Data entries:
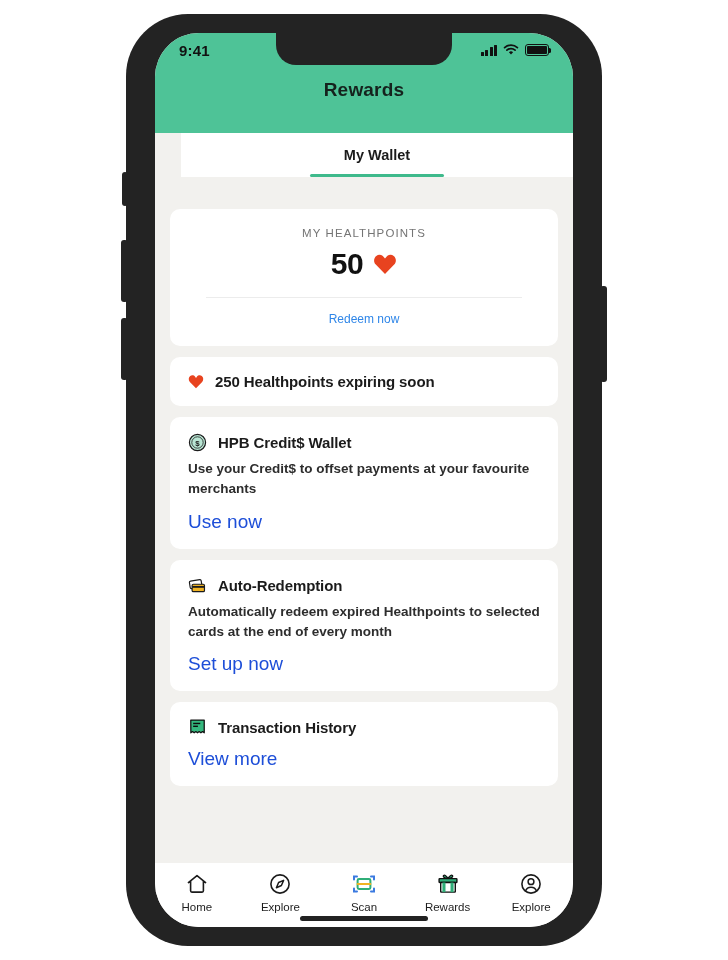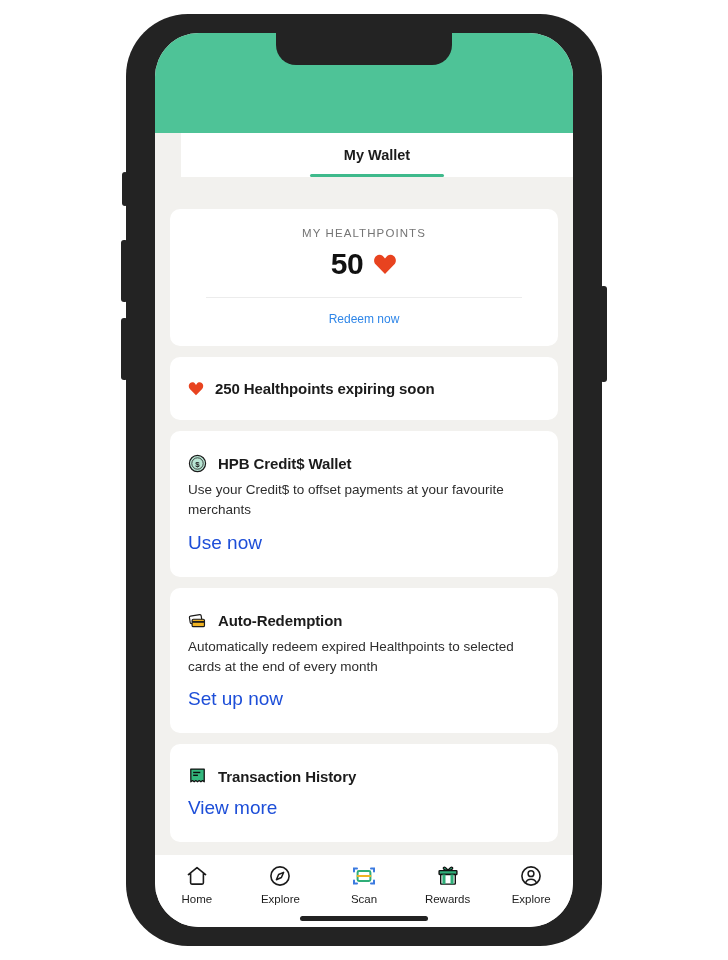--- a/index.html
+++ b/index.html
@@ -98,21 +98,21 @@
     position:absolute; left:0; right:0; top:160px; bottom:72px;
     background:#f2f1ee;
     padding:16px 15px 0 15px;
     overflow:hidden;
   }
 
   .card{
     background:#ffffff;
     border-radius:10px;
     margin-bottom:11px;
-    padding:23px 18px;
+    padding:16px 18px;
   }
 
   
   .points-card{ padding:18px 18px 8px 18px; text-align:center; }
   .points-label{
     font-size:11.5px; color:#747474; letter-spacing:1.1px; font-weight:500;
   }
   .points-value-row{
     display:flex; align-items:center; justify-content:center; gap:10px;
     margin-top:8px; margin-bottom:16px;
@@ -120,36 +120,36 @@
   .points-value{ font-size:30px; font-weight:bold; color:#111; letter-spacing:-.5px; }
   .divider{ height:1px; background:#ececec; margin:0 18px; }
   .redeem-link{
     display:block; text-align:center; color:#2f86e8; font-size:12px;
     padding:14px 0 12px 0; cursor:pointer;
   }
 
   
   .card-head{ display:flex; align-items:center; gap:11px; }
   .card-title{ font-size:15px; font-weight:bold; color:#1b1b1b; letter-spacing:-.1px; }
-  .card-desc{ font-size:13.5px; color:#2d2d2d; line-height:1.5; margin-top:7px; }
+  .card-desc{ font-size:13.5px; color:#2d2d2d; line-height:1.5; margin-top:7px;font-weight:bold; }
   .card-line{ font-size:13.5px; color:#2d2d2d; line-height:1.62; }
   .expiry-lines{ padding-left:29px; margin-top:3px; }
   .card-link{
     display:inline-block; color:#1d4ed8; font-size:19px; margin-top:11px;
     cursor:pointer;
   }
 
   
   .ico{ width:19px; height:19px; flex:0 0 19px; display:block; }
   .ico-heart-sm{ width:16px; height:15px; flex:0 0 16px; }
 
   
   .bottom-nav{
     position:absolute; left:0; right:0; bottom:0;
-    height:72px; background:#ffffff;
+    height:64px; background:#ffffff;
     display:flex; align-items:flex-start; padding-top:9px;
     z-index:20;
   }
   .nav-item{
     flex:1; display:flex; flex-direction:column; align-items:center; gap:5px;
     cursor:pointer;
   }
   .nav-label{ font-size:11.5px; color:#1d1d1d; }
   .home-indicator{
     position:absolute; bottom:6px; left:50%; transform:translateX(-50%);
@@ -166,20 +166,39 @@
     <div class="side-btn btn-silent"></div>
     <div class="side-btn btn-volup"></div>
     <div class="side-btn btn-voldn"></div>
     <div class="side-btn btn-power"></div>
 
     <div class="screen">
 
       <div class="notch"></div>
 
       <div class="header">
+        <div class="statusbar">
+          <div class="status-time">9:41</div>
+          <div class="status-icons">
+            <span class="sig">
+              <i></i>
+                <i></i>
+                <i></i>
+                <i></i>
+            </span>
+            <svg width="16" height="12" viewBox="0 0 16 12">
+              <path d="M8 10.6 5.9 8.3a3.1 3.1 0 0 1 4.2 0z" fill="#111"></path>
+              <path d="M3.9 6.2a5.9 5.9 0 0 1 8.2 0" stroke="#111" stroke-width="1.7" fill="none" stroke-linecap="round"></path>
+              <path d="M1.6 3.7a9.2 9.2 0 0 1 12.8 0" stroke="#111" stroke-width="1.7" fill="none" stroke-linecap="round"></path>
+            </svg>
+            <span class="battery">
+                <span></span>
+              </span>
+          </div>
+        </div>
         <div class="app-title">Rewards</div>
       </div>
 
       <div class="tabs">
         <div class="tab active">
           <span>My Wallet</span>
         </div>
       </div>
 
       <div class="body-scroll">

• **Directions for this task**
Skip the pictures and transcribe the rest of the records exactly.

• **Written answer**
--- a/index.html
+++ b/index.html
@@ -98,21 +98,21 @@
     position:absolute; left:0; right:0; top:160px; bottom:72px;
     background:#f2f1ee;
     padding:16px 15px 0 15px;
     overflow:hidden;
   }
 
   .card{
     background:#ffffff;
     border-radius:10px;
     margin-bottom:11px;
-    padding:23px 18px;
+    padding:16px 18px;
   }
 
   
   .points-card{ padding:18px 18px 8px 18px; text-align:center; }
   .points-label{
     font-size:11.5px; color:#747474; letter-spacing:1.1px; font-weight:500;
   }
   .points-value-row{
     display:flex; align-items:center; justify-content:center; gap:10px;
     margin-top:8px; margin-bottom:16px;
@@ -120,36 +120,36 @@
   .points-value{ font-size:30px; font-weight:bold; color:#111; letter-spacing:-.5px; }
   .divider{ height:1px; background:#ececec; margin:0 18px; }
   .redeem-link{
     display:block; text-align:center; color:#2f86e8; font-size:12px;
     padding:14px 0 12px 0; cursor:pointer;
   }
 
   
   .card-head{ display:flex; align-items:center; gap:11px; }
   .card-title{ font-size:15px; font-weight:bold; color:#1b1b1b; letter-spacing:-.1px; }
-  .card-desc{ font-size:13.5px; color:#2d2d2d; line-height:1.5; margin-top:7px; }
+  .card-desc{ font-size:13.5px; color:#2d2d2d; line-height:1.5; margin-top:7px;font-weight:bold; }
   .card-line{ font-size:13.5px; color:#2d2d2d; line-height:1.62; }
   .expiry-lines{ padding-left:29px; margin-top:3px; }
   .card-link{
     display:inline-block; color:#1d4ed8; font-size:19px; margin-top:11px;
     cursor:pointer;
   }
 
   
   .ico{ width:19px; height:19px; flex:0 0 19px; display:block; }
   .ico-heart-sm{ width:16px; height:15px; flex:0 0 16px; }
 
   
   .bottom-nav{
     position:absolute; left:0; right:0; bottom:0;
-    height:72px; background:#ffffff;
+    height:64px; background:#ffffff;
     display:flex; align-items:flex-start; padding-top:9px;
     z-index:20;
   }
   .nav-item{
     flex:1; display:flex; flex-direction:column; align-items:center; gap:5px;
     cursor:pointer;
   }
   .nav-label{ font-size:11.5px; color:#1d1d1d; }
   .home-indicator{
     position:absolute; bottom:6px; left:50%; transform:translateX(-50%);
@@ -166,20 +166,39 @@
     <div class="side-btn btn-silent"></div>
     <div class="side-btn btn-volup"></div>
     <div class="side-btn btn-voldn"></div>
     <div class="side-btn btn-power"></div>
 
     <div class="screen">
 
       <div class="notch"></div>
 
       <div class="header">
+        <div class="statusbar">
+          <div class="status-time">9:41</div>
+          <div class="status-icons">
+            <span class="sig">
+              <i></i>
+                <i></i>
+                <i></i>
+                <i></i>
+            </span>
+            <svg width="16" height="12" viewBox="0 0 16 12">
+              <path d="M8 10.6 5.9 8.3a3.1 3.1 0 0 1 4.2 0z" fill="#111"></path>
+              <path d="M3.9 6.2a5.9 5.9 0 0 1 8.2 0" stroke="#111" stroke-width="1.7" fill="none" stroke-linecap="round"></path>
+              <path d="M1.6 3.7a9.2 9.2 0 0 1 12.8 0" stroke="#111" stroke-width="1.7" fill="none" stroke-linecap="round"></path>
+            </svg>
+            <span class="battery">
+                <span></span>
+              </span>
+          </div>
+        </div>
         <div class="app-title">Rewards</div>
       </div>
 
       <div class="tabs">
         <div class="tab active">
           <span>My Wallet</span>
         </div>
       </div>
 
       <div class="body-scroll">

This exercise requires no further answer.